Preferences, they’re the real key; because you’ll be lucky to get 0.5 per cent of first votes.
Every party must lodge with the AEC its preference flows so that everyone who votes the so-called above the line (and only obsessives, Tasmanians and Canberrans vote below the line in any great numbers) cede control of the preferences to the wishes of the party they vote for first.
And if it’s one of the micro-parties, you can bet that preference dances about with no regard to ideological affinities, helping to eliminate candidate after candidate until finally helping to elect the last runner standing who, in some cases, no-one has heard of.
Getting the preference deals right – so that you pick up the votes of party after party as each is eliminated – is tricky but critical.
To help you is the “Preference Whisperer”, political consultant Glenn Druery who organised a minor party alliance full of complicated preference deals with the aim of getting one of them up in each state.
Whatever you think of his dark arts, he’s obviously a mathematical whiz. The Australian Sports Party in Western Australia and the Australian Motoring Enthusiast Party in Victoria look winners, and neither got 0.5 per cent of the primary vote.
Antony Green, the ABC’s election analyst, has said no other election system in the world could produce such an outcome.
“It would all be a bit of a joke, except that these senators have just been handed six-year terms in high paying and well-staffed Senate seats with significant powers over how the country is governed,” Green said.
The rise of the micros has been clear for a time, especially in Victoria.
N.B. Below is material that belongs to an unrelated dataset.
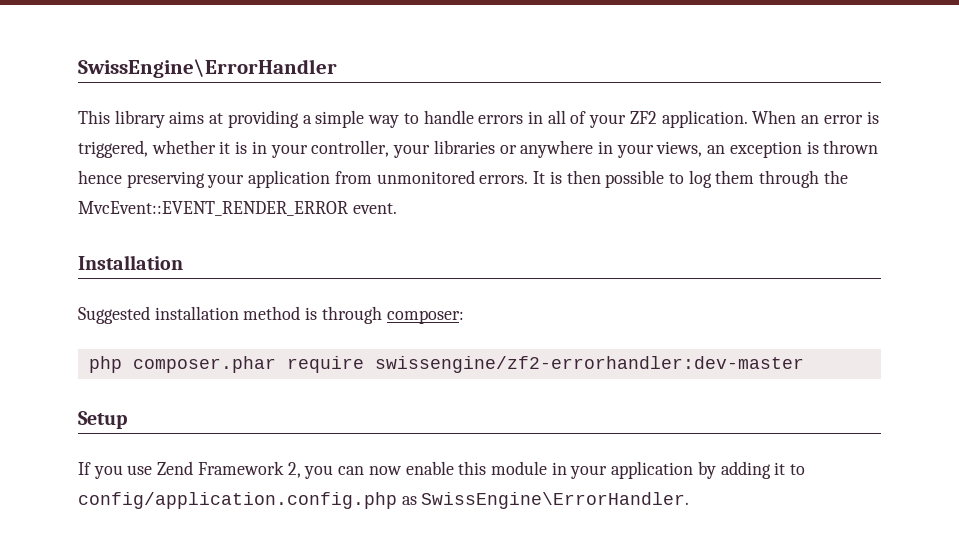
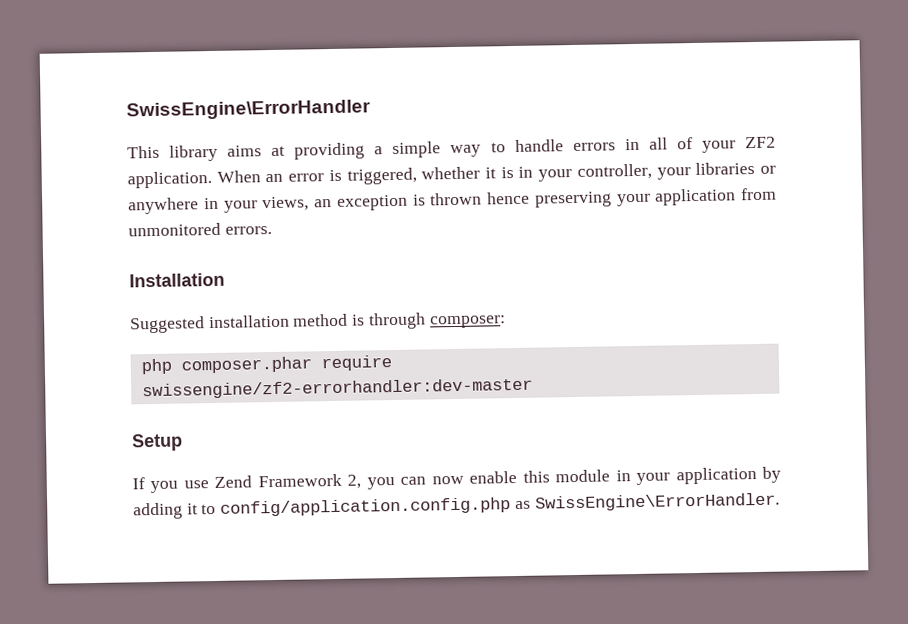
[533,170,848,188] [78,201,397,216] It is then possible to log them through the MvcEvent::EVENT_RENDER_ERROR event. -> (272, 230) none

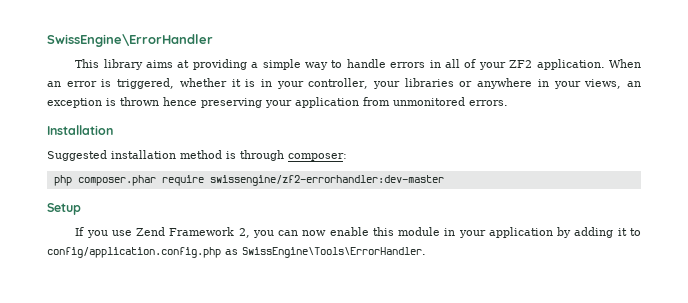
[534,492,780,512] SwissEngine\ErrorHandler. -> [242,247,426,258] SwissEngine\Tools\ErrorHandler.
Steve Fielding of Family First in 2004 and John Madigan of the Democratic Labor Party in 2010, won seats off tiny primary votes.
The election post mortem by a parliamentary committee is bound to hear, and not for the first time, demands for reform.
There are several ideas.
One is to make it much harder, especially by greatly increasing the membership requirement, for parties to register in the first place. That’s not very democratic.
Another is to set a primary vote threshold, with four per cent the figure most mentioned. Parties would have to reach that before becoming part of the second, preference-allocating, stage of the count. That may well leave the Coalition, Labor, the Greens and perhaps a prominent independent like Nick Xenophon the only ones standing.
Most ideas, however, involve allowing preferences to be optional after the first six (or 12 in the case of a double dissolution). This could be applied either above or below the line, though probably not both.
In either case, preordained preference deals would end and voters would regain control of their votes.
Finally, and separately, the donkey vote could be nullified by adopting Tasmania’s Robson Rotation, in which the order that candidates appear on the ballot is rotated. Everyone has an equal turn at number one.
The parliamentary committee will have a Coalition majority and substantial Labor membership, so whatever changes it comes up with are bound to favour them.
When it comes to arranging matters to help them maintain their comfortable duopoly and keep lesser players, especially the Greens, out in the cold they both have form.
Finally, however bizarre a system that sends people with almost no support to the Senate may be, there’s no reason to think that they’ll make a lesser contribution than some of their big party colleagues whose abilities are not always apparent.
After all, many office holders in ancient Athens, the mother of democracy, were elected by lot.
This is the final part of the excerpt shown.